Cisco Active Network Abstraction Fault Management User Guide Version 3.5.2
Advanced Correlation Scenarios

Table Of Contents

Advanced Correlation Scenarios

Device Unreachable Alarm

Connectivity Test

Device Fault Identification

Device Unreachable Example 1

Device Unreachable Example 2

HSRP Alarms

HSRP Example

HSRP Registry Parameters

IP Interface Failure Scenarios

IP Interface Status Down Alarm

Correlation of Syslogs and Traps

All IP Interfaces Down Alarm

IP Interface Failure Examples

Interface Example 1

Interface Example 2

Interface Example 3

Interface Example 4

Interface Example 5

ATM Examples

Ethernet, Fast Ethernet, Giga Ethernet Examples

Interface Example 6

Interface Example 7

Interface Registry Parameters

ip interface status down Parameters

All ip interfaces down Parameters


Advanced Correlation Scenarios


This chapter describes the specific alarms which use advanced correlation logic on top of the root cause analysis flow:

Device Unreachable Alarm—Describes the device unreachable alarm, its correlation and provides various examples.

HSRP Alarms—Describes the HSRP alarms and provides various examples.

IP Interface Failure Scenarios—Describes the ip interface status down alarm and its correlation. In addition, it describes the all ip interfaces down alarm, its correlation and provides several examples.

Device Unreachable Alarm

Connectivity Test

Connectivity tests are used to verify connectivity between the VNEs and managed network elements. The connectivity is tested using each protocol the VNE uses to poll the device. The supported protocols for connectivity tests are SNMP, Telnet and ICMP.

A device unreachable alarm will be issued if one or more of the connectivity test fails, that is, the device does not respond on this protocol. The alarm will be cleared when all the protocol connectivity test are passed successfully.
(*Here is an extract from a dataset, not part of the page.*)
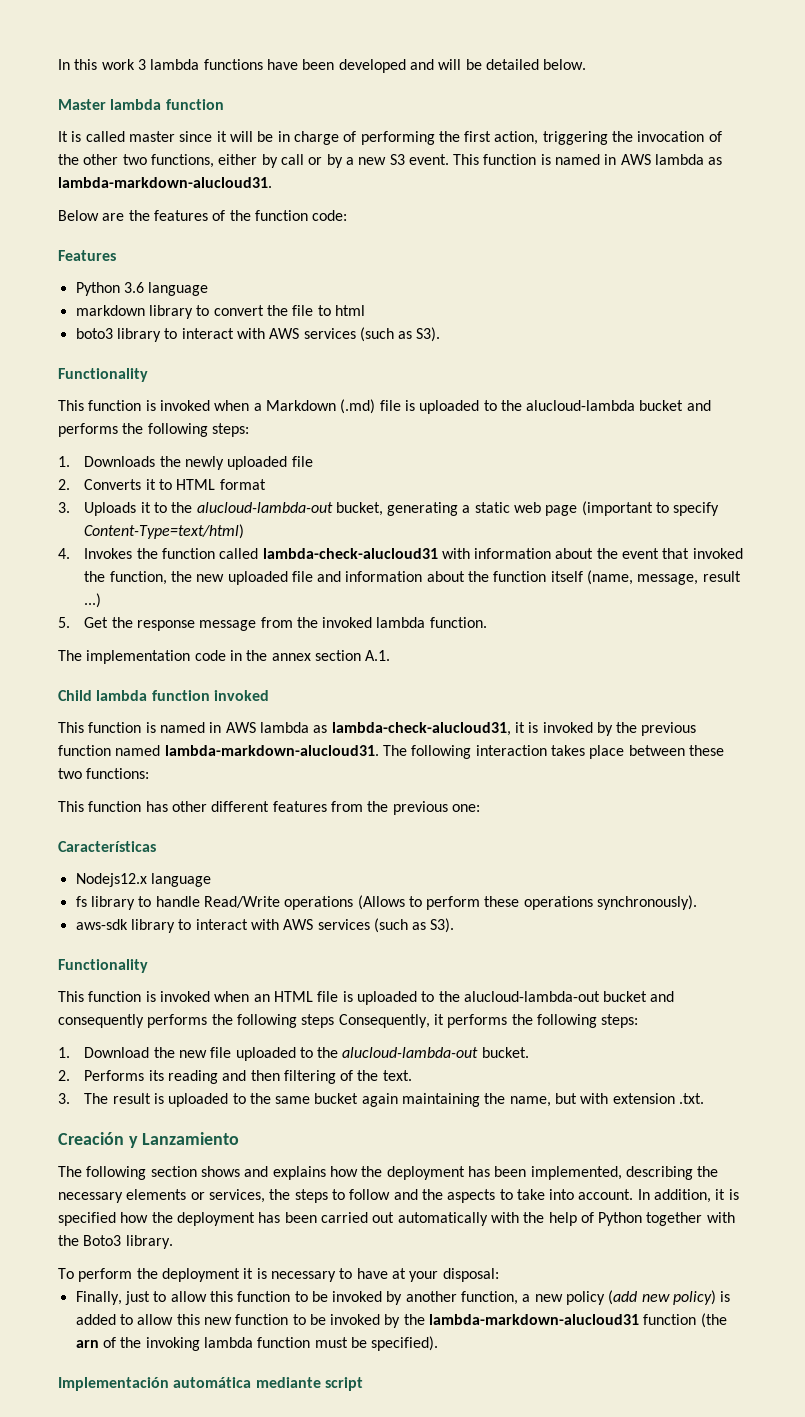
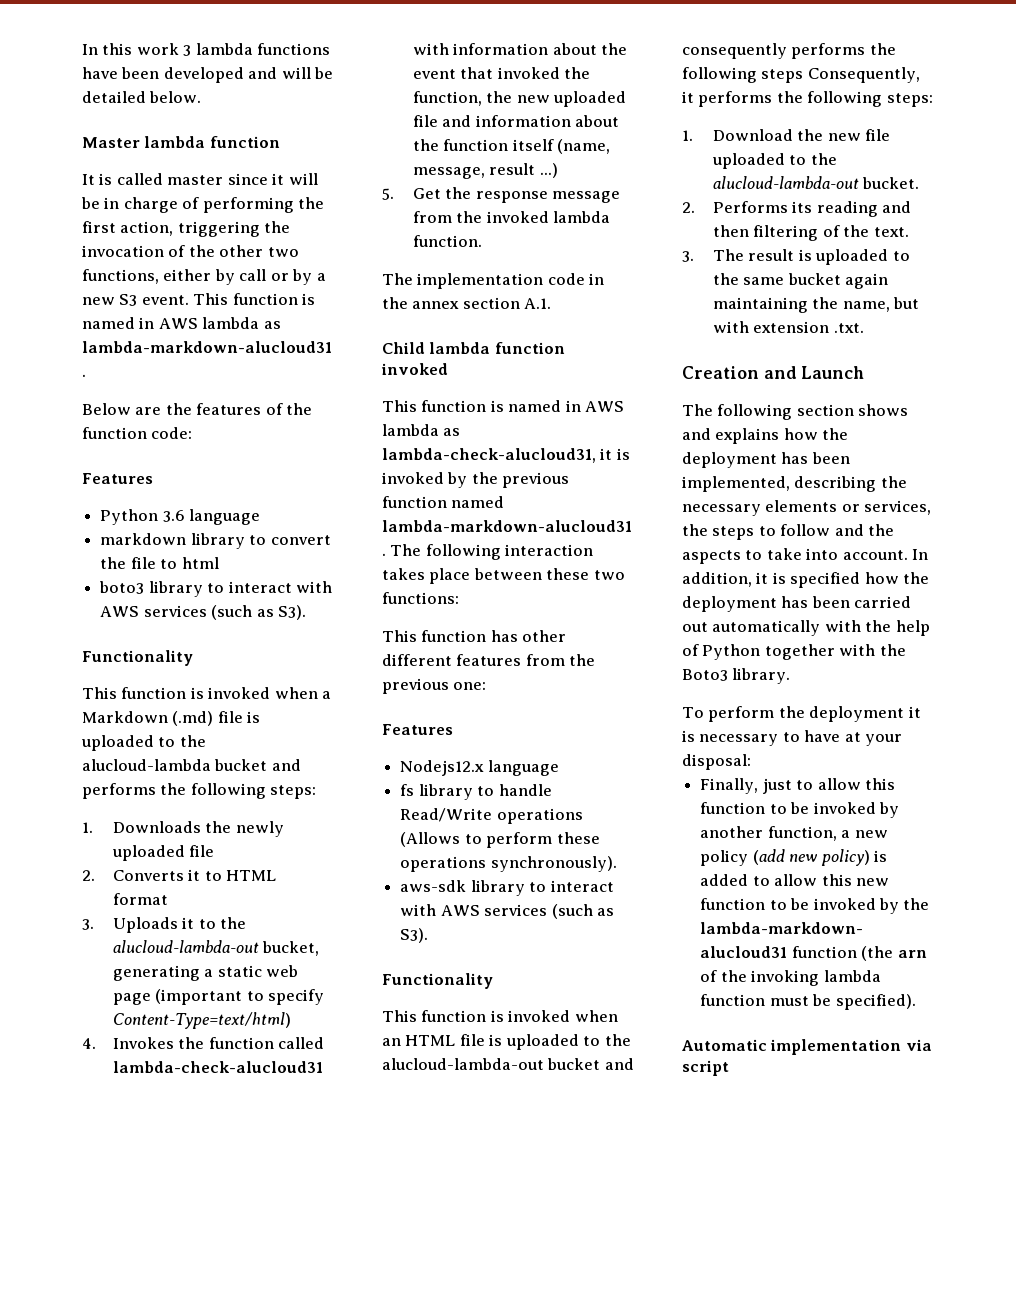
[58,841,156,852] Características -> [382,724,453,735] Features
[58,1132,240,1148] Creación y Lanzamiento -> [682,366,865,379] Creation and Launch
[58,1377,321,1391] Implementación automática mediante -> [682,1039,932,1055] Automatic implementation via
Note The ICMP connectivity test is enabled in Cisco ANA Manage.


Device Fault Identification

When a network element stops responding to queries from the management system, one of two things has happened:

Connectivity to that device is lost.

The device itself crashes or restarts.

Cisco ANA implements an algorithm that uses additional data to heuristically resolve the ambiguity and declare the root cause correctly. Refer to the following examples:

Device Unreachable Example 1

Device Unreachable Example 2

Device Unreachable Example 1

In this example, the router (R1) goes down. As a result the links, L2, L3, and L4 go down in addition to the R1 session.

Figure 3-1 Device Unreachable Example 1

In this case the system will provide the following report:

Root cause—Device Unreachable (R1)

Correlated events:

L2 down

L3 down

L4 down

Device Unreachable Example 2

In this example, the router (R1) goes down. As a result the links, L2, L3, and L4 go down as well as the R1 session. The router R2, accessed by the link L3 is also unreachable.


Note No link-down alarm is displayed for L3 as its state cannot be determined.


Figure 3-2 Device Unreachable Example 2


Note If the device has a single link and it is being managed through that link (in-band management), there is no way to determine if the device is unreachable due to a link down, or the link is down because the device is unreachable. In this case, Cisco ANA shows that the device is unreachable due to link down.


In this case the system will provide the following report:

Root cause—Device Unreachable (R1)

Correlated events:

L2 down

Device Unreachable (R2)

L4 down

HSRP Alarms

When an active Hot Standby Router Protocol (HSRP) group's status changes, a service alarm is generated and a syslog is sent.

Table 3-1 HSRP Service Alarms 

Alarm
Ticketable?
Correlation allowed?
Correlated to
Severity

Primary HSRP interface is not active / Primary HSRP interface is active

Yes

No

Can be correlated to several other alarms, for example, link down

Major

Secondary HSRP interface is active / Secondary HSRP interface is not active

Yes

No

Can be correlated to several other alarms, for example, link down

Major



Note HSRP group information can be viewed in the Inventory window of Cisco ANA NetworkVision.


HSRP Example

In this example the link between Router 2 and Switch 2 is shut down causing the HSRP standby group on Router 3 to become active, and a link-down service alarm is generated. The primary HSRP group on Router 2 is not active anymore. A service alarm is generated and correlated to the link-down alarm. Router 2 also sends a syslog which is correlated to the link-down alarm.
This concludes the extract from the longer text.